### Available records
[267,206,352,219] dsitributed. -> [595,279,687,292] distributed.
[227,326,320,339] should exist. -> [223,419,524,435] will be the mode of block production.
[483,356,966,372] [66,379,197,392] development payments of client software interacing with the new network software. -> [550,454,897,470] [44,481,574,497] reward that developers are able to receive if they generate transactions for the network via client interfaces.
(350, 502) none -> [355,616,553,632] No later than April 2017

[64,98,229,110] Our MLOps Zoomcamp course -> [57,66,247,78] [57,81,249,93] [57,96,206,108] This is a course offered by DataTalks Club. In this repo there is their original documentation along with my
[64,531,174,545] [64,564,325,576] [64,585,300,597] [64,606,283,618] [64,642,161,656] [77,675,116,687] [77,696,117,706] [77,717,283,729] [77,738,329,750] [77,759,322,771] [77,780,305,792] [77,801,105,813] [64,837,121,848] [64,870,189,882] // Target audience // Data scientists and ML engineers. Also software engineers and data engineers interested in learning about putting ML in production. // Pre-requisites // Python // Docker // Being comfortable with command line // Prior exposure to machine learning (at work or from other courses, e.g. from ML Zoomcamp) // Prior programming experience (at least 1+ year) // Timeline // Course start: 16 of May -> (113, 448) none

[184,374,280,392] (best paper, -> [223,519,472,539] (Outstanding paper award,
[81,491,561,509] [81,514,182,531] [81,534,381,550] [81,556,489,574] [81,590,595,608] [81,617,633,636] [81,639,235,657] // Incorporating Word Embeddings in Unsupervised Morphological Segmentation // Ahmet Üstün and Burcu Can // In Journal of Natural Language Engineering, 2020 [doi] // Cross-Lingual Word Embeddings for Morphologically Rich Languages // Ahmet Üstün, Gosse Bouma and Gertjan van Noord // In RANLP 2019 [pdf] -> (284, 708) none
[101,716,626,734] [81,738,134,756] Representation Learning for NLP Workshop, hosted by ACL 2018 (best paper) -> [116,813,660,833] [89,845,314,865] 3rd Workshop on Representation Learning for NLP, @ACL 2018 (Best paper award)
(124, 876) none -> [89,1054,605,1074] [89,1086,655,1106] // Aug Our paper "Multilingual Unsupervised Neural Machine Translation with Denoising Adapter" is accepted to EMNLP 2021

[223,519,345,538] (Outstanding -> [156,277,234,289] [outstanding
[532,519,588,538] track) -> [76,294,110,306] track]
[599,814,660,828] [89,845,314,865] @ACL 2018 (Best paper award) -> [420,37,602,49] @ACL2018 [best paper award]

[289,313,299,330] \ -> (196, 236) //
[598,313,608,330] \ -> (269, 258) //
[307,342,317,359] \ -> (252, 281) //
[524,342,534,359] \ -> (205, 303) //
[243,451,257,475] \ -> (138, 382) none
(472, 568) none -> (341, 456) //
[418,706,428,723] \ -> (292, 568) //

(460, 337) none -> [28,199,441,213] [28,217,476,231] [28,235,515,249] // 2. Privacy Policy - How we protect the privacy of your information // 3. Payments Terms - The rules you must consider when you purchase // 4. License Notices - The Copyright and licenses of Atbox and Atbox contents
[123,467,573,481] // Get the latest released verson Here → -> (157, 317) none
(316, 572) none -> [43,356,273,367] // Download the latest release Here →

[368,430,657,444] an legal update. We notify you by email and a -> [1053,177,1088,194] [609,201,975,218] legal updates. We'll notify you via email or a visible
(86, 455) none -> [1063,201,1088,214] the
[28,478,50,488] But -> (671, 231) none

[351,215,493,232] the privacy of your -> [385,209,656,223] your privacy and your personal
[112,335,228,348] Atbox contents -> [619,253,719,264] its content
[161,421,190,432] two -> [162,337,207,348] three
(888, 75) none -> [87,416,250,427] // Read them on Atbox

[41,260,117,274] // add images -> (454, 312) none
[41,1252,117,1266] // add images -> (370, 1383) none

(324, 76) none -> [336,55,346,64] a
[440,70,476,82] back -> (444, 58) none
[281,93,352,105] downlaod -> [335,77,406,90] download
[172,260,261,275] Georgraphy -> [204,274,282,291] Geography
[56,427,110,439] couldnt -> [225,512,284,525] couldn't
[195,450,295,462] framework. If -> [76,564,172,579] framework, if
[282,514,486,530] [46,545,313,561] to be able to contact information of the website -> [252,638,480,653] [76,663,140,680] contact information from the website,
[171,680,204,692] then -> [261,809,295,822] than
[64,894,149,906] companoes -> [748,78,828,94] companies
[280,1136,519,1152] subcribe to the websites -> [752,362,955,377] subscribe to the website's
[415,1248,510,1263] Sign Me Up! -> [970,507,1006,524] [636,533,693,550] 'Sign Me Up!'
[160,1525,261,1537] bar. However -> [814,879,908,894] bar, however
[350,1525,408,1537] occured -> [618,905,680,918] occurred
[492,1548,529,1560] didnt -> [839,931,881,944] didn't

### Exercise
Check every line of the entries above, and copy those that carry the string "best".

### Solution below
[184,374,280,392] (best paper, -> [223,519,472,539] (Outstanding paper award,
[101,716,626,734] [81,738,134,756] Representation Learning for NLP Workshop, hosted by ACL 2018 (best paper) -> [116,813,660,833] [89,845,314,865] 3rd Workshop on Representation Learning for NLP, @ACL 2018 (Best paper award)
[599,814,660,828] [89,845,314,865] @ACL 2018 (Best paper award) -> [420,37,602,49] @ACL2018 [best paper award]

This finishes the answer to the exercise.